Yo Man! What’s In Yo Bag? Another WITB feat. Matt Pinfield (hour 1)
Written by Agent 47 on April 15, 2018
Another visit from the frequent show concept creating playlists from episodes of Amoeba Records What’s In My Bag video series on YouTube. This episode features the selections from MTV VJ alum Matt Pinfield. Btw “All the Young Dudes” is such an obvious David Bowie penned tune. Although in Mott the Hoople recording it, kind of demonstrates just what a gifted composer the Thin White Duke truly was. This episode of Box of Chocolates originally streamed out LIVE on July 30, 2017
And now to continue with our fictitious speech, excerpted from The Story of B by Daniel Quinn. Already in progress.
Signs of distress: 5000-3000 B.C.E.
It was getting crowded. Think of that. People used to imagine that history is inevitably cyclical, but what I’m describing here has never happened before. In all of three million years, humans have never been crowded anywhere. But now the people of a single culture—our culture—are learning what it means to be crowded. It was getting crowded, and overworked, overgrazed land was becoming less and less productive. There were more people, and they were competing for dwindling resources.
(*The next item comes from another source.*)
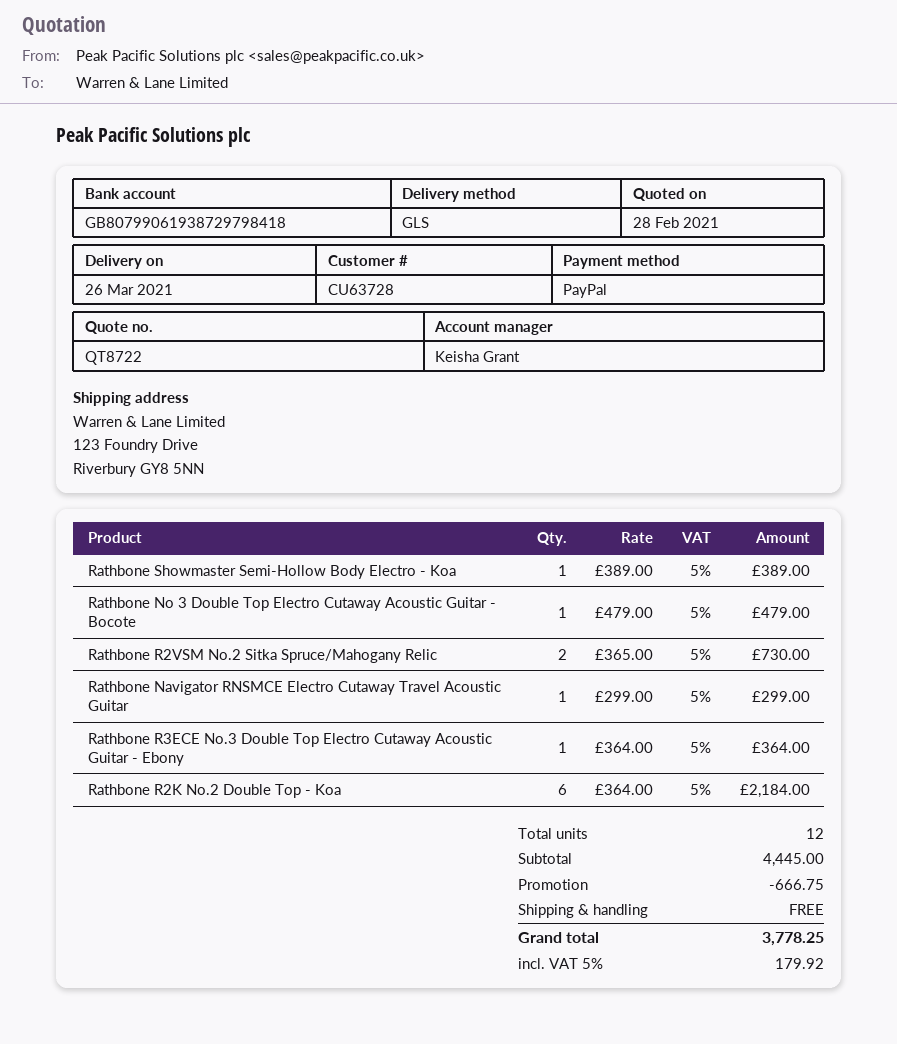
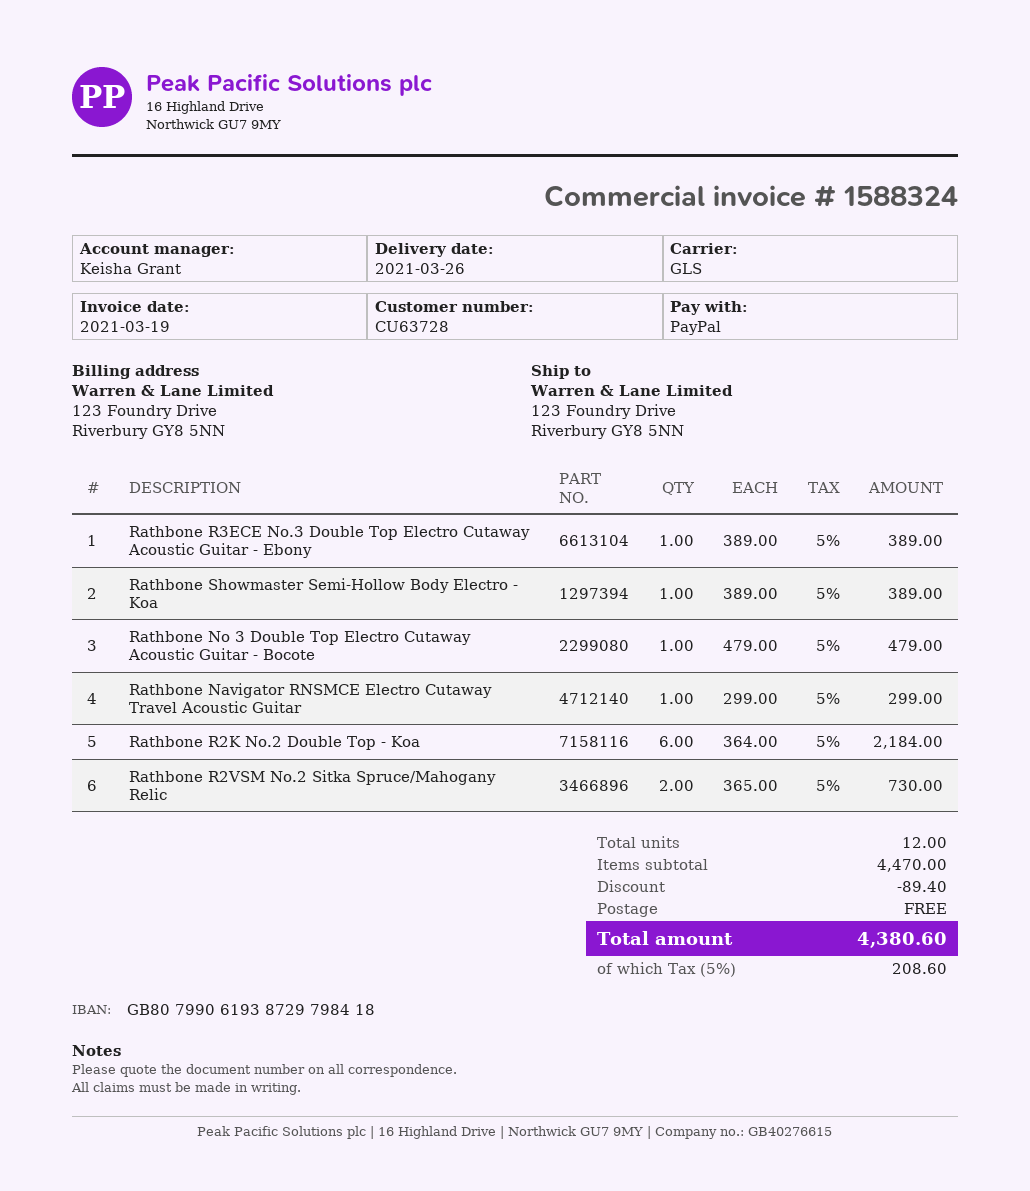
Rathbone R3ECE No.3 Double Top Electro Cutaway Acoustic Guitar - Ebony: 1 x 364.00 = 364.00 -> 1 x 389.00 = 389.00
subtotal: 4445.00 -> 4470.00
discount: 666.75 -> 89.40
tax: 5% = 179.92 -> 5% = 208.60
total: 3778.25 -> 4380.60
The water is heating up around the frog—and remember what we’re looking for: signs of distress. What happens when more people begin competing for less? That’s obvious. Every schoolchild knows that. When more people start competing for less, they start fighting. But of course they don’t just fight at random. The town butcher doesn’t battle the town baker, the town tailor doesn’t battle the town shoemaker. No, the town’s butcher, baker, tailor and shoemaker get together to battle some other town’s butcher, baker, tailor and shoemaker.
We don’t have to see bodies lying in the field to know that this was the beginning of the age of war that has continued to the present moment. What we have to see is war-making machinery. I don’t mean mechanical machinery—chariots, catapults, siege machines, and so on. I mean political machinery. Butchers, bakers, tailors, and shoemakers don’t organize themselves into armies. They need warlords—kings, princes, emperors.
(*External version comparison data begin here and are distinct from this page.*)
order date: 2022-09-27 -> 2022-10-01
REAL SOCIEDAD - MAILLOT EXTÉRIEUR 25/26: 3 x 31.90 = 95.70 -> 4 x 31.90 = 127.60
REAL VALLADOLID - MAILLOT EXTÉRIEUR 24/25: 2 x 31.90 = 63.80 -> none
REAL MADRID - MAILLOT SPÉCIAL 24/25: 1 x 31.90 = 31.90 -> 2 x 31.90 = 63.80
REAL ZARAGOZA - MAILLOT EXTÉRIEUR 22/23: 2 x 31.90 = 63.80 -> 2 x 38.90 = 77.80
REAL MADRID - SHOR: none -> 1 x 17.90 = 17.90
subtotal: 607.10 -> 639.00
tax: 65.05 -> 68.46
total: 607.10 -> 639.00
It’s during this period, starting around five thousand years ago, that we see the first states formed for the purpose of armed defense and aggression. It’s during this period that we see the standing army forged as the monarch’s sword of power. Without a standing army, a king is just a windbag in fancy clothes. You know that. But with a standing army, a king can impose his will on his enemies and engrave his name in history—and absolutely the only names we have from this era are the names of conquering kings. No scientists, no philosophers, no historians, no prophets, just conquerors. Again, nothing cyclic going on here. For the first time in human history, the important people are the people with armies.
Now note well that no one thought that the appearance of armies was a bad sign—a sign of distress. They thought it was a good sign. They thought the armies represented an improvement. The water was just getting delightfully warm, and no one worried about a few little bubbles.
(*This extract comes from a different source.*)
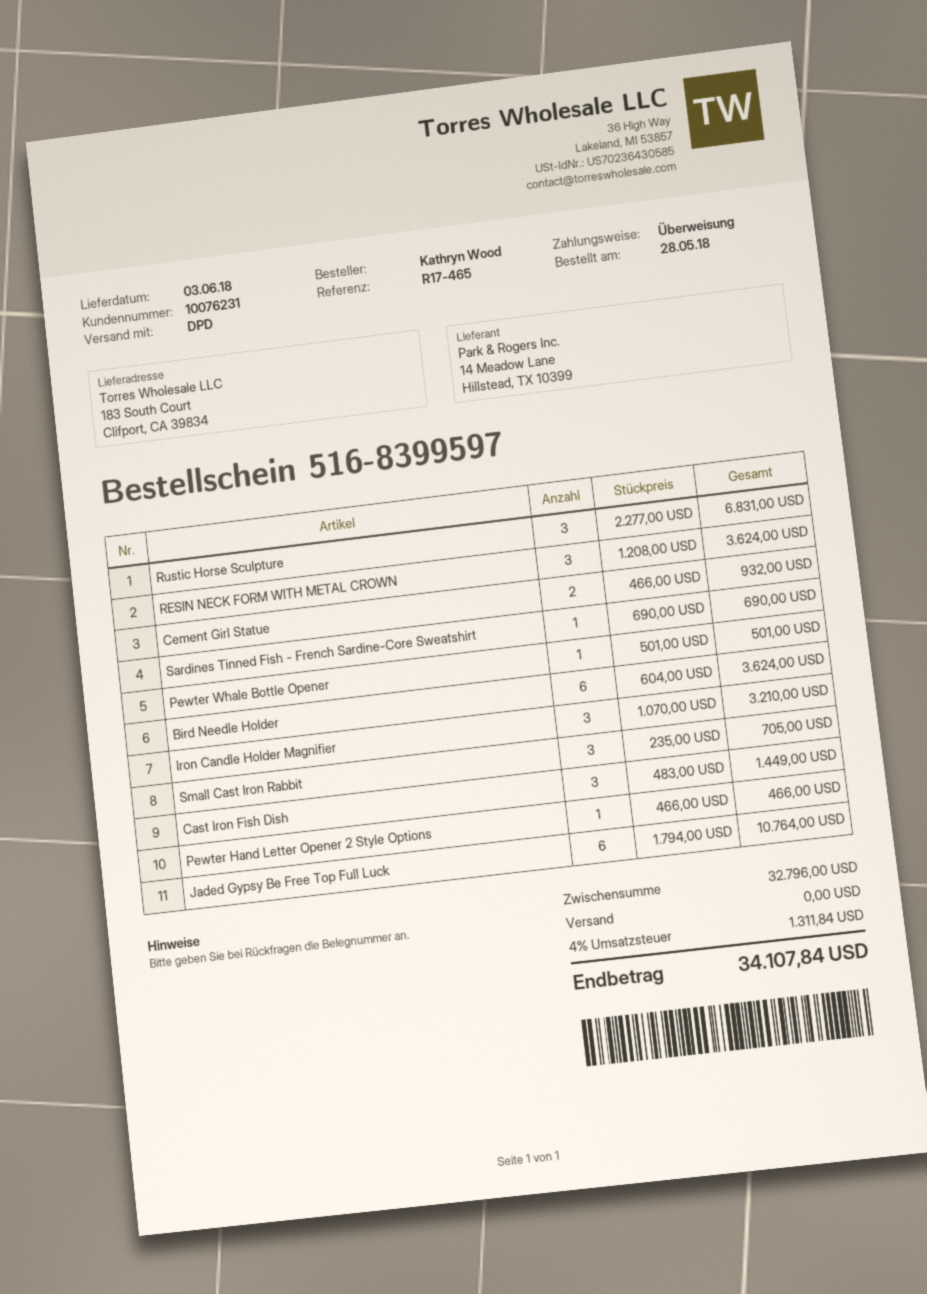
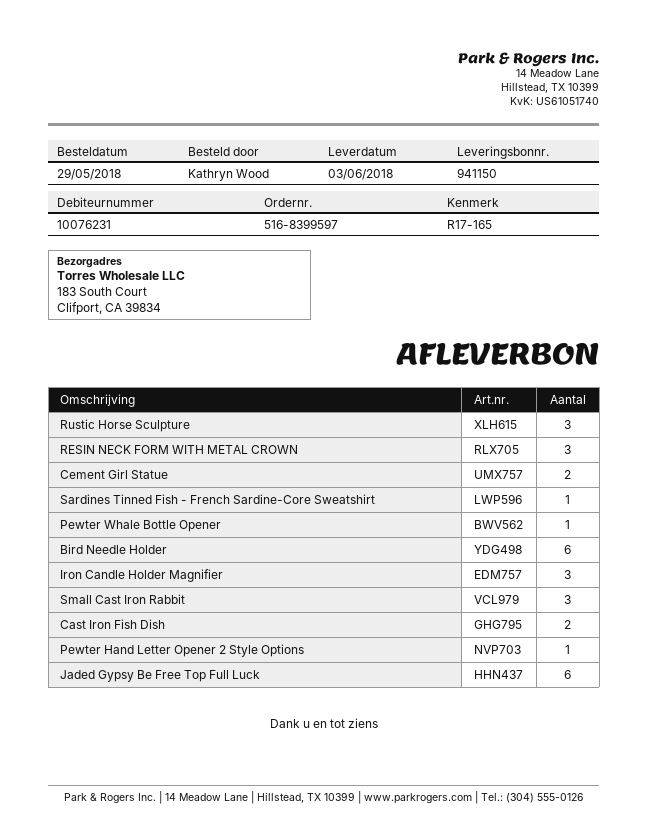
order date: 2018-05-28 -> 2018-05-29
reference: R17-465 -> R17-165
Cast Iron Fish Dish: 3 -> 2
After this point military needs became the chief stimulus for technological advancement in our culture. Nothing wrong with that, is there? Our soldiers need better armor, better swords, better chariots, better bows and arrows, better scaling machines, better rams, better artillery, better guns, better tanks, better planes, better bombs, better rockets, better nerve gas . . . well, you see what I mean. At this point no one saw technology in the service of warfare as a sign that something bad was going on. They thought it was an improvement.
From this point on, the frequency and severity of wars will serve as one measure of how hot the water is getting around our smiling frog.